Elodie Aba, Senior Legal Researcher, Business and Human Rights Resource Centre

Building momentum to negotiate a stronger binding business and human rights treaty for all

The process to elaborate a legally binding instrument (LBI) on business and human rights started nearly a decade ago, with the adoption of the 2014 Human Rights Council Resolution 26/9. Since then, momentum behind efforts to regulate corporate behaviour through legislation has risen steadily, thanks to growing political will, civil society determination and increasing public support across the globe.

Some countries, such as France and Germany, have adopted mandatory human rights due diligence (mHRDD) laws and other legislative initiatives are being elaborated, such as the recent EU Corporate Sustainability Due Diligence Directive (CSDDD), the Bill of Law 572 in Brazil and the African Commission resolution calling for regional regulation to address business-related human rights violations in Africa, with a particular focus on marginalised and vulnerable populations. The proposed LBI could function as an important additional tool, helping drive corporate accountability by creating a global level playing field and ensuring effective access to remedy for victims of corporate human rights abuses across the world.

In order to support and elevate efforts from civil society organisations, workers and communities, especially those in the Global South, to develop such a treaty, the Business and Human Rights Resource Centre and its partners recently convened a series of three webinars to foster critical thinking around the Binding Treaty. The webinar series, “Bridging the gap: A stronger Binding Treaty for all”, was organised along with Centre for Applied Legal Studies (CALS), the International Commission of Jurists (ICJ), Justica Ambiental (JA), Lawyers for Human Rights (LHR) and the Zimbabwe Environmental Law Association (ZELA) – and looked at issues such as the Treaty’s complementarity with other legal frameworks, regional concerns and outstanding matters necessary for the Treaty negotiations to cover. The key takeaway from these discussions was that the Treaty needs to be victim-centred and provide access to remedy for affected people. A broad summary of the robust engagements follows below.

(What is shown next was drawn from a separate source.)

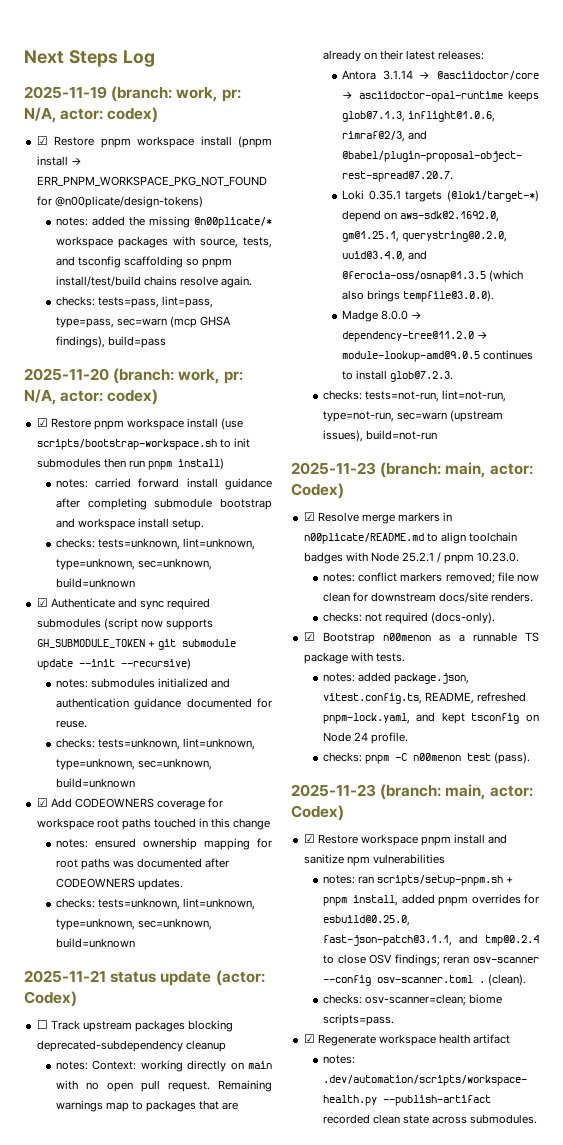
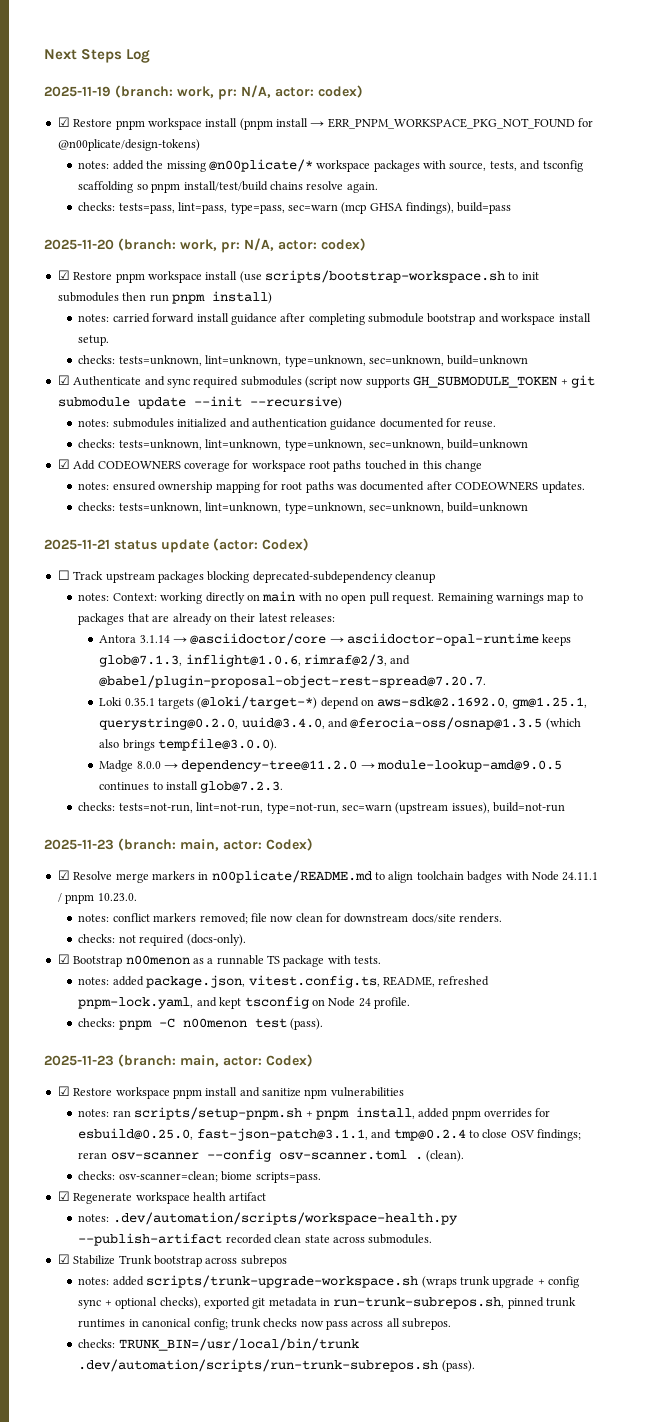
- ☑ Resolve merge markers in n00plicate/README.md to align toolchain badges with Node 25.2.1 / pnpm 10.23.0.
+ ☑ Resolve merge markers in n00plicate/README.md to align toolchain badges with Node 24.11.1 / pnpm 10.23.0.
+ ☑ Stabilize Trunk bootstrap across subrepos
+ notes: added scripts/trunk-upgrade-workspace.sh (wraps trunk upgrade + config sync + optional checks), exported git metadata in run-trunk-subrepos.sh, pinned trunk runtimes in canonical config; trunk checks now pass across all subrepos.
+ checks: TRUNK_BIN=/usr/local/bin/trunk .dev/automation/scripts/run-trunk-subrepos.sh (pass).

The first webinar set the scene and was dedicated to the complementarity of the Treaty, National Action Plans (NAPs) and mHREDD legislation, led by speakers from the Philippines, Brazil and the EU. Participants agreed access to justice is key and courts should be able to hear a case when there is a compelling need, even if not the most convenient forum. A LBI will only be successful for the stakeholders it aims to protect if it is victim-centred and if the end goal is accountability and justice for affected communities. Speakers stressed that an LBI and advocacy at the domestic level for strong laws, such as Brazil’s proposed framework law 572, represent complementary approaches to enhanced corporate accountability, emphasising that international regulations are needed to address gaps not covered by national laws. The EU CSDD and the Treaty were also seen as reciprocally complementing each other to fill each other’s gaps. For instance, the Treaty could fill gaps of the EU CSDDD on access to justice, victims' rights and remedies. The EU CSDDD contains a mandatory environmental due diligence obligation and addresses environmental impacts, which is not currently the case in the draft LBI provisions.

The second webinar highlighted regional perspectives on the Treaty, led by speakers from Africa, Asia and Latin America. Speakers highlighted the devastating impact of transnational corporations in their respective regions and agreed the LBI should adopt a victim-centric approach, ensuring affected people receive the remedies they are owed. They also highlighted the importance of adopting a gender lens during the LBI negotiations to ensure the final text reflects this focus. Speakers argued for the Treaty to explicitly protect human rights defenders as they are facing increasing attacks globally, particularly in Latin America and Asia.

The final of the series addressed the issue of access to justice for affected communities in the proposed LBI. Speakers broadly agreed that the added value of the LBI is to set universal international binding standards. Therefore, increased reliance on provisions referencing consistency with domestic laws, as in the current draft of the Treaty, may undermine the LBI’s effectiveness and limit access to justice for affected people. However, a treaty could also compel governments to strengthen their domestic laws. Corporate liability remains a key issue for the negotiations. Speakers noted that a strict liability regime in certain cases, or inclusion of joint and several liability in the draft to ensure TNCs are held accountable for abuses even when committed by their sub-contractors, would be valuable steps forward.

As the 9th session of the Intergovernmental Working Group (IGWG) approaches, the Resource Centre has launched a new blog series,Building momentum: Critical considerations in the Binding Treaty 2023 negotiations”, allowing readers to dig further into issues such as these. Experts from diverse backgrounds and regions will share their insights on the latest draft and the process to date of agreeing a proposed Binding Treaty. Blogs cover a range of topics, from the remaining gaps in the 2023 updated draft and the complementarity of a treaty and mHREDD initiatives, to what a binding treaty means for companies considering the current landscape of increasing mandatory regulations.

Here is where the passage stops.